This American Data Set, Act III: Weather and the NFL

September 15, 2015 by Paulo Nascimento

[Editors note: As a bunch of data geeks, we always enjoy getting our hands dirty exploring interesting data. This is the third of a three-part series on data sets with a story to tell; check out part one and part two. Also, you can find the source data here.]

When looking at how well NFL teams perform, we often talk about everything from offensive formations to coaching and personnel to properly inflated footballs. But what about external factors beyond a team’s control – are there ever any scenarios where the cards are stacked?

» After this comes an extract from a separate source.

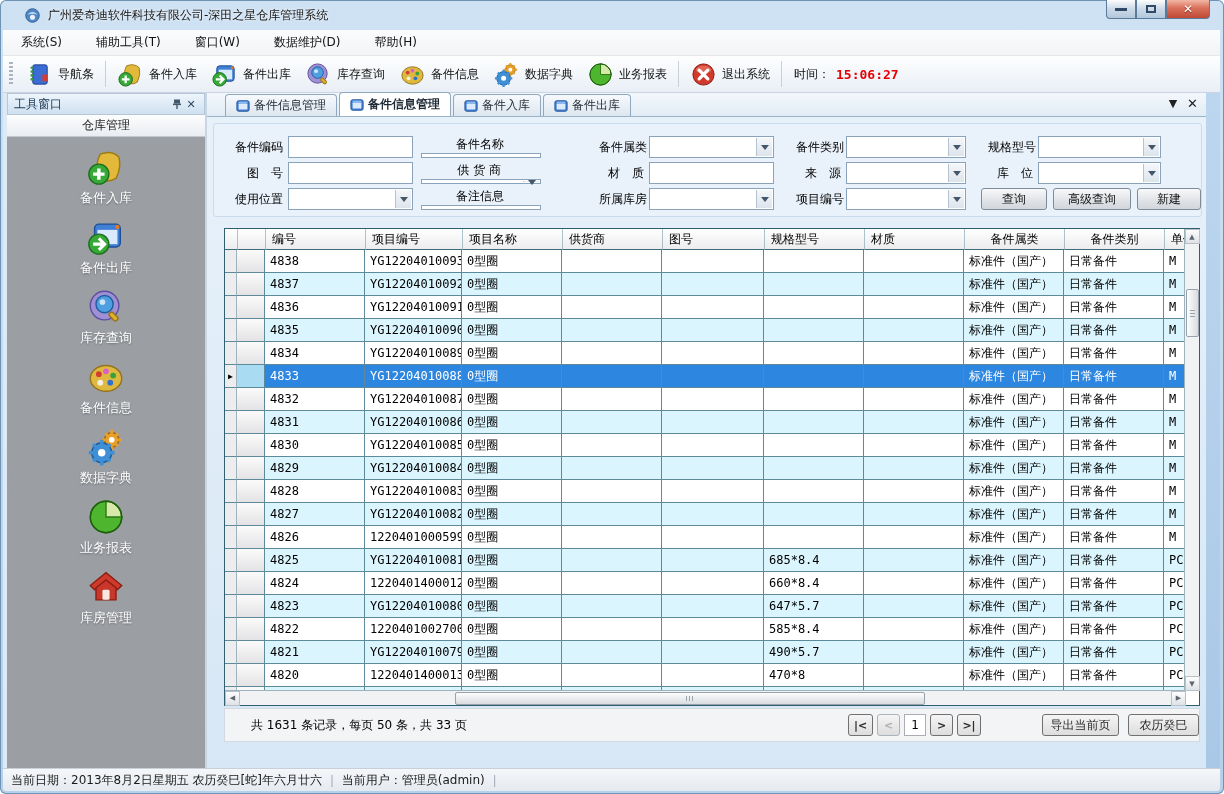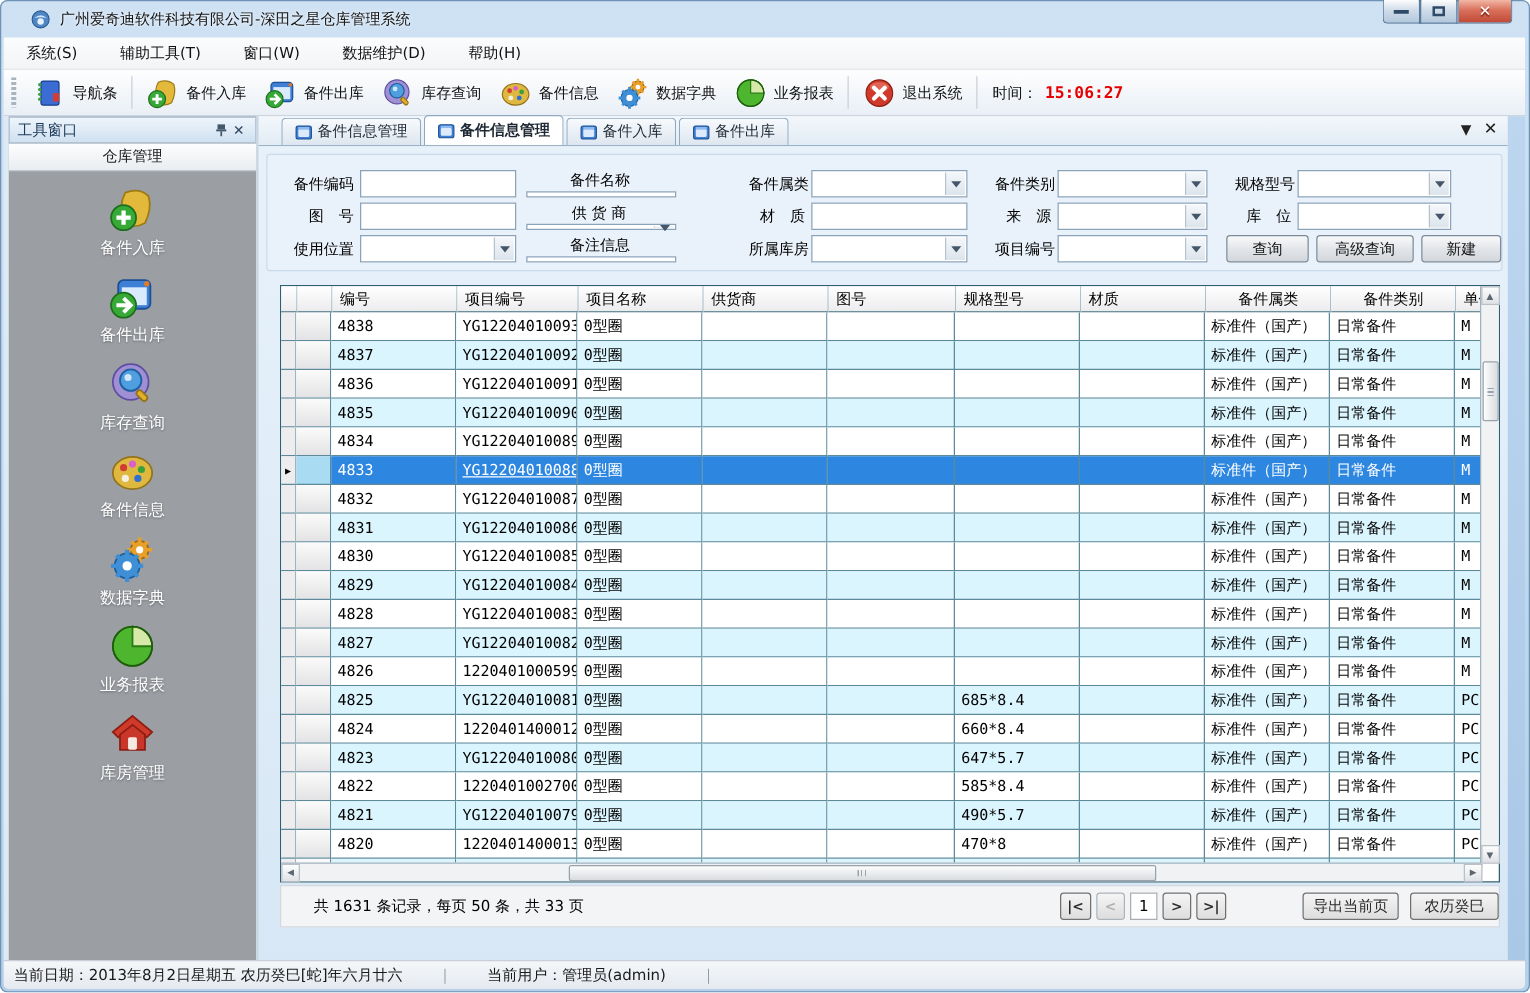"YG12204010088" div.gc { text-decoration: underline -> none }
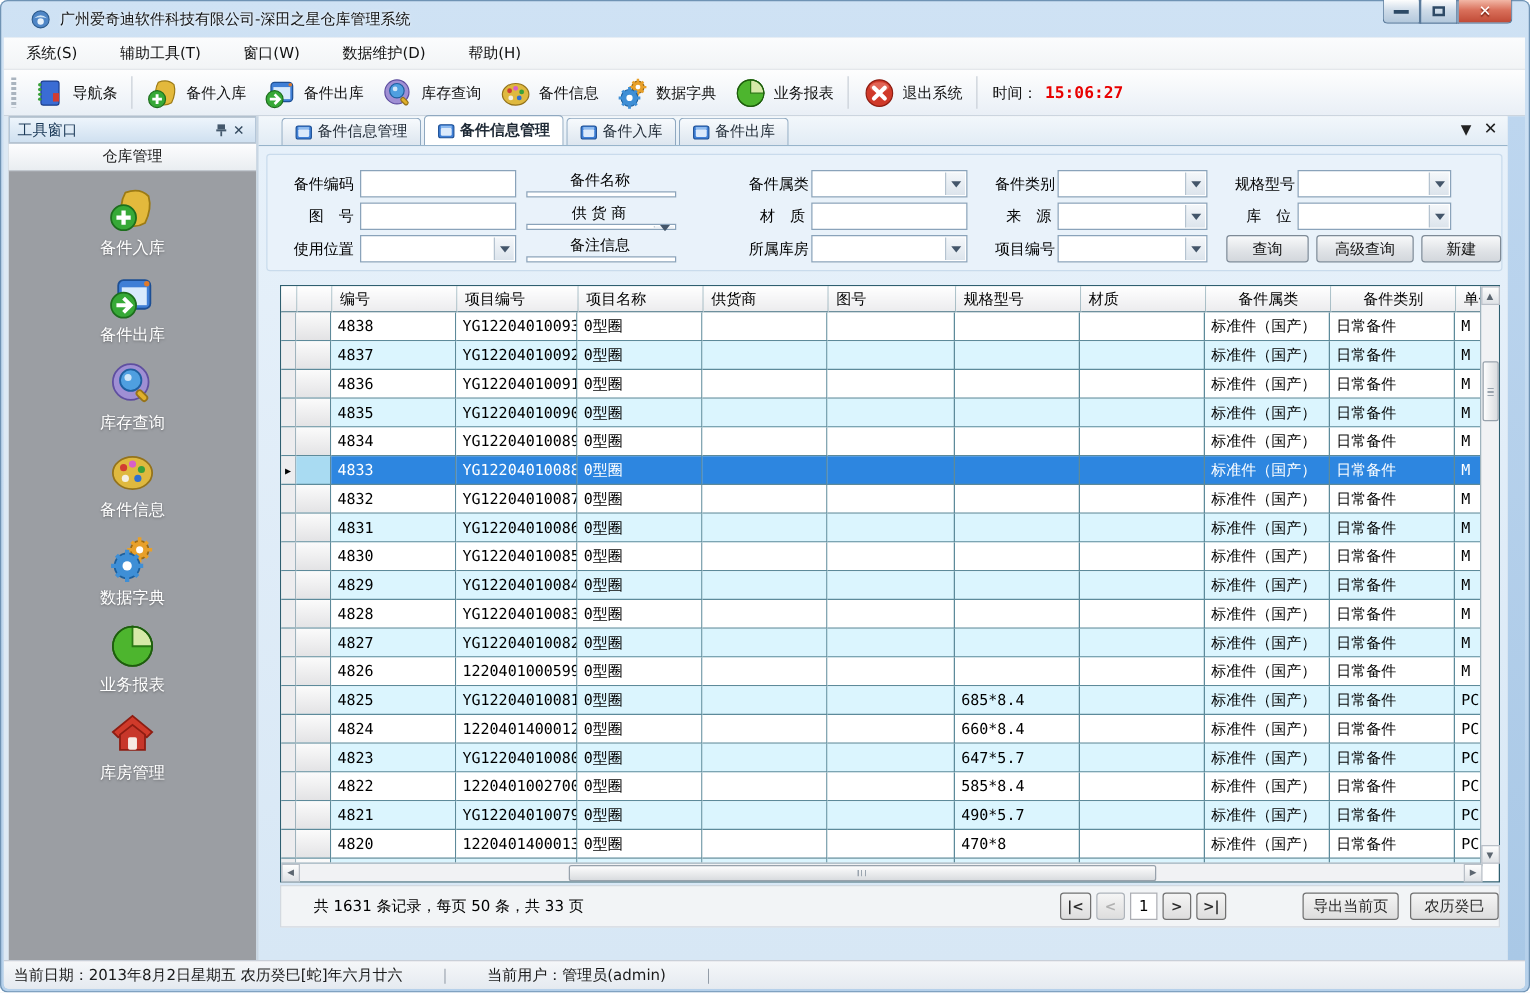"当前日期：2013年8月2日星期五 农历癸巳[蛇]年六月廿六" .statusbar { gap: 28px -> 4px }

Of the possible external factors that might tip the scale, one candidate tops the list: the weather. Because weather can be so wildly unpredictable, though, it’s necessary to look at trends over time to come up with any meaningful analysis. Fortunately, with the NFL’s history, there’s 54 years’ worth of weather data we can crunch.

Let’s see whether (!) team performance can be meaningfully affected by a change in environmental factors.

Winning Isn’t Everything

Before digging into the data, first a brief note about what counts as “performance”. The most important metric in football, of course, is winning. And winning games is not strictly dependent on how many points your team scores – after all, scores like 43-8, 3-0, and 28-24 all give you a “W”.

The factors that go into winning are more conceptual than statistical – how well your coach adapts to the opponent’s game plan, how your players perform, whether your kicker hits that game-tying 50-yarder, etc. And so, measuring any correlation between winning games and a set of statistics like weather is pretty much pointless.

But we can measure a correlation between points scored and weather and see if different conditions affect how the game is played. Weather can be quantified, so I can get some numerical answer from this, statistically significant or otherwise.

And naturally, I excluded indoor games from the analysis.

Show Me the Data

Starting out, I should briefly identify a trend that has led to the average points-per-game (PPG) increasing over the years:

https://plot.ly/~pnascimento/14/average-total-points-scored-per-game-from-1960-to-2013/

Because the number of teams has increased over the years, it’s necessary to average the PPG metric to balance this out. And so, I created this graph to account for any possible bias from the changing league rules when we look at how weather has affected performance.

After I downloaded the data, I cleaned it in Flex.io – sorted the dates, deleted some extraneous columns – then exported to Stata and started running some regressions. Here are my results:

And the correlation data:

Correlate total score with wind, humidity and temperature

Note the positive coefficients for temperature, and negative coefficients for humidity, wind chill, and wind speed. We see the signs for these values reflected in the Pearson coefficient table. This resonates with general intuition on the effects of different weather phenomena.

Also note the exceedingly low coefficient for temperature. To expect one additional point scored, we need to see a 52 degree increase in temperature. Surprisingly, the coefficient was not statistically significant when regressed with humidity and wind speed simultaneously. It was also negative, as opposed to positive when isolated.

The Results

Overall, here’s what this analysis tells us:

  • Wind speed affects total PPG the most, followed by wind chill; temperature and humidity bring up the rear
  • Temperature is the only metric that affects point scored positively — all others have a negative effect
  • However, temperature becomes insignificant when all metrics are considered together

I was also surprised to learn that temperature had a negative effect and a higher coefficient when a game took place indoors (which I coded for by regressing when wind speed had a missing value). One possible explanation for this is the need for higher air conditioning pumped into a dome to offset a higher external temperature.

Finally, when I separated the data and regressed on outdoor games only, temperature became irrelevant. This fits with our previous regression that showed temperature is a negligible factor when we regressed on humidity and wind at the same time.

One Factor Among Many

Weather has been known to affect the outcomes of NFL games (a notable one being the Ice Bowl) but this often comes down to coaching, and the effects on team performance are pretty small. Sure, the coefficients are all less than 0.5 – but they are all significant when isolated, which means weather does have a role to play.

Whether weather has any effects on PSI levels in footballs… that may be another story.